Microsoft's initial acquisition of Great Plains also included Solomon (see Client Advisor 568). Segmenting these different code bases was based on customer size, with Great Plains eEnterprise being targeted at organizations with 500-5,000 employees, Great Plains Dynamics and Solomon targeted at organizations between 50-500, and Microsoft Small Business Manager for those below that mark. The strategy had to be discarded when Microsoft acquired Navision (see Client Advisor 672-5), a European-based ERP vendor that previously acquired another company, Damgaard (renamed to Axapta). Currently, MBS is segmenting these products across a complex intersection of industry, organization size, budget, and functional factors, which is more an effort at "marketing away complexity" as opposed to addressing it head on. With Project Green announced, MBS has put itself in a paradoxical situation of defending its current portfolio approach, while admitting that it is confused enough to require a single code base in the future but not yet articulating a migration strategy. MBS appears betwixt and between being a federation of product teams and a single-source supplier of enterprise applications, which means confusion about .Net investments for the development community. The fear for these developers is that they may end up competing directly with Microsoft at some point. This plays directly into the hands of IBM and undermines Microsoft's broader platform objectives. Furthermore, the confusion with its product portfolio does little to support MBS's financial objectives. In 2003, MBS lost $254M on revenues of $567M. More important, Microsoft's guidance of 24%-30% growth for 2004 falls well short of the 60% year-on-year growth needed to achieve Microsoft's goal of making MBS a $10 billion business by 2008. This is a scenario that would logically point to an acquisition strategy, yet this is no longer practical because it will only exacerbate an already convoluted product portfolio.

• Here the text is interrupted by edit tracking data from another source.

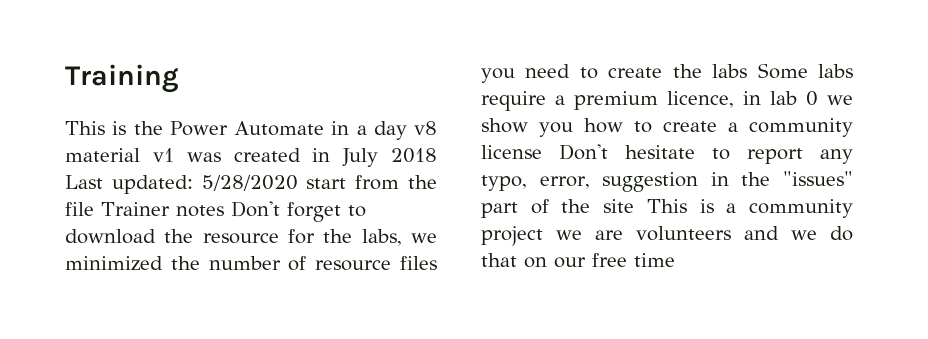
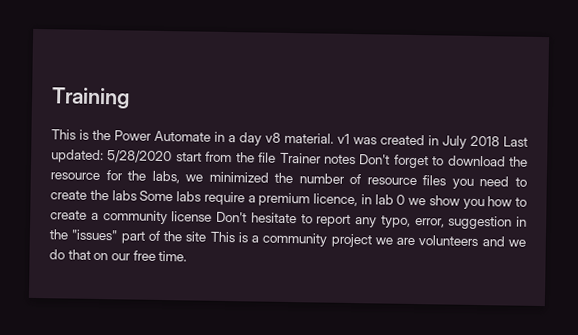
- This is the Power Automate in a day v8 material v1 was created in July 2018 Last updated:
+ This is the Power Automate in a day v8 material. v1 was created in July 2018 Last updated:
- 5/28/2020 start from the file Trainer notes Don't forget to download the resource for the labs, we minimized the number of resource files you need to create the labs Some labs require a premium licence, in lab 0 we show you how to create a community license Don't hesitate to report any typo, error, suggestion in the "issues" part of the site This is a community project we are volunteers and we do that on our free time
+ 5/28/2020 start from the file Trainer notes Don't forget to download the resource for the labs, we minimized the number of resource files you need to create the labs Some labs require a premium licence, in lab 0 we show you how to create a community license Don't hesitate to report any typo, error, suggestion in the "issues" part of the site This is a community project we are volunteers and we do that on our free time.

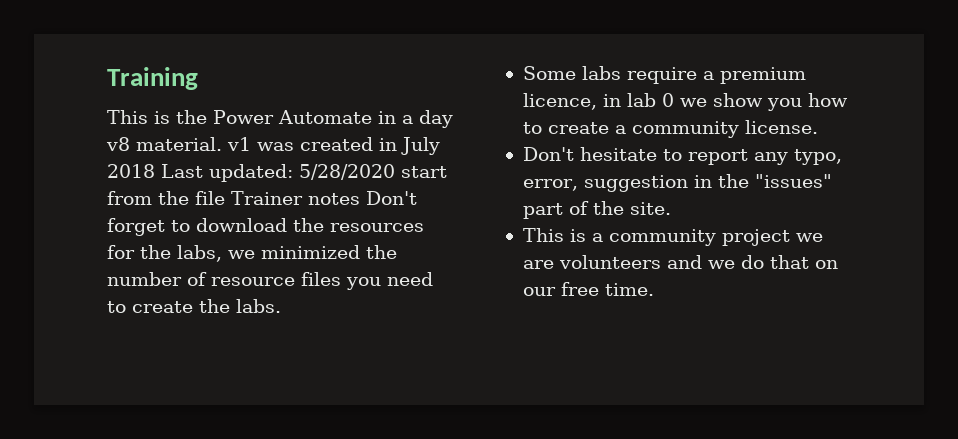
- 5/28/2020 start from the file Trainer notes Don't forget to download the resource for the labs, we minimized the number of resource files you need to create the labs Some labs require a premium licence, in lab 0 we show you how to create a community license Don't hesitate to report any typo, error, suggestion in the "issues" part of the site This is a community project we are volunteers and we do that on our free time.
+ 5/28/2020 start from the file Trainer notes Don't forget to download the resources for the labs, we minimized the number of resource files you need to create the labs.
+ Some labs require a premium licence, in lab 0 we show you how to create a community license.
+ Don't hesitate to report any typo, error, suggestion in the "issues" part of the site.
+ This is a community project we are volunteers and we do that on our free time.

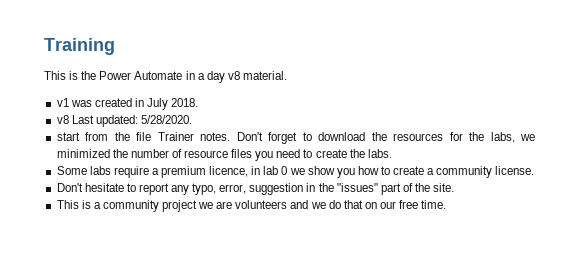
- This is the Power Automate in a day v8 material. v1 was created in July 2018 Last updated: 5/28/2020 start from the file Trainer notes Don't forget to download the resources for the labs, we minimized the number of resource files you need to create the labs.
+ This is the Power Automate in a day v8 material.
+ v1 was created in July 2018.
+ v8 Last updated: 5/28/2020.
+ start from the file Trainer notes. Don't forget to download the resources for the labs, we minimized the number of resource files you need to create the labs.

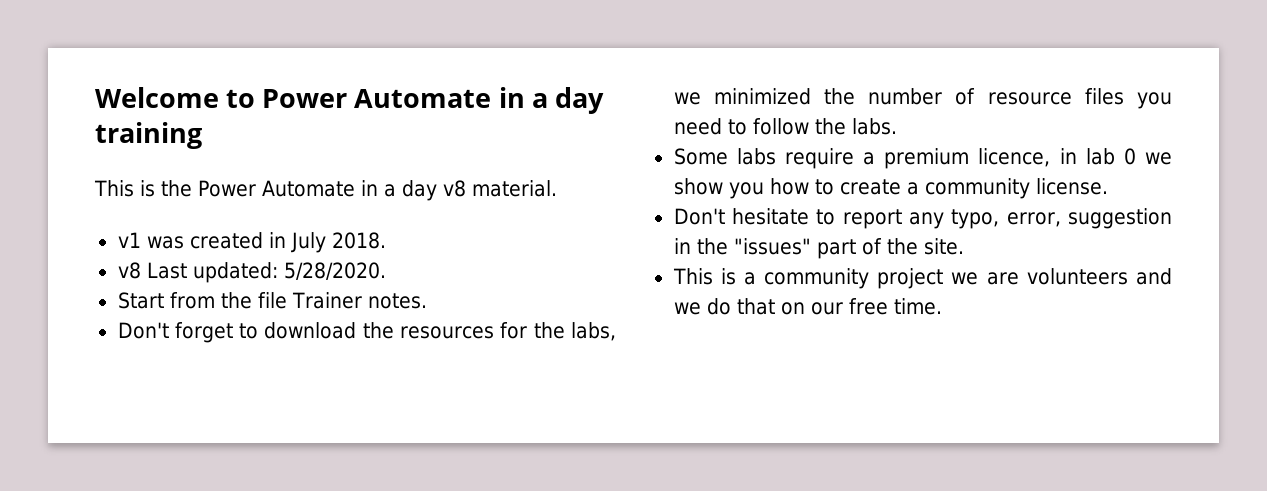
- Training
+ Welcome to Power Automate in a day training
- start from the file Trainer notes. Don't forget to download the resources for the labs, we minimized the number of resource files you need to create the labs.
+ Start from the file Trainer notes.
+ Don't forget to download the resources for the labs, we minimized the number of resource files you need to follow the labs.

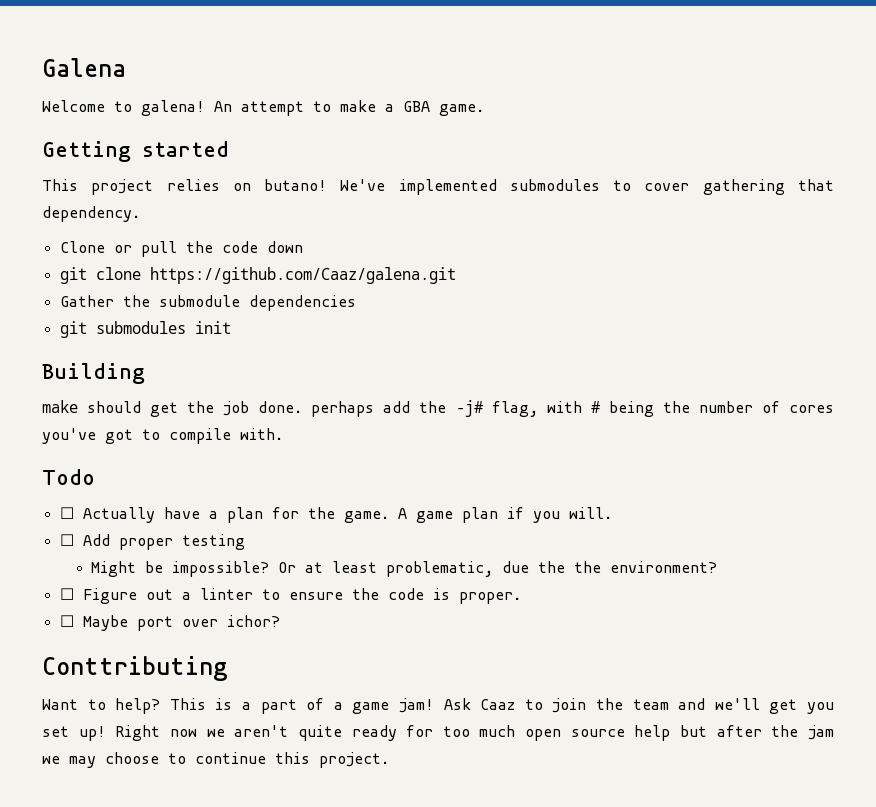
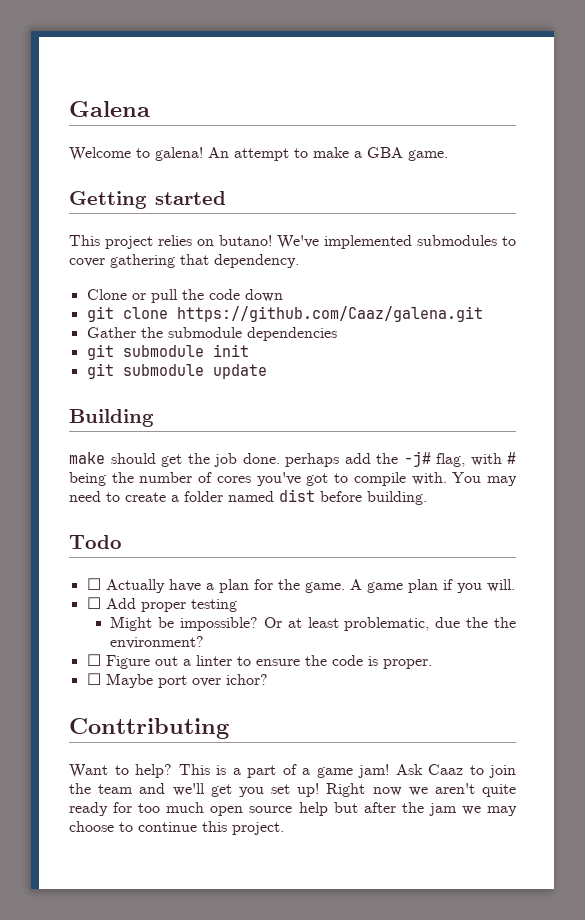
- git submodules init
+ git submodule init
+ git submodule update
+ You may need to create a folder named dist before building.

Through 2007, these dynamics will create real uncertainty around the MBS product portfolio. It is this uncertainty that negates its potential as the midmarket safe choice. Midmarket organizations do not necessarily increase their risk profile when looking at vendors like Epicor or Scala Systems (Scala has a single code base, well-thought-out integration with MS CRM, and a stated commitment to supporting MBF).

Business Impact: Current MBS prospects must factor the four-year Project Green unification march as a key criterion in their purchasing decisions.

Bottom Line: Midmarket organizations must not automatically assume reduced risk with MBS as a strategic enterprise application supplier. MBS's product portfolio confusion will become rationalized by 2007.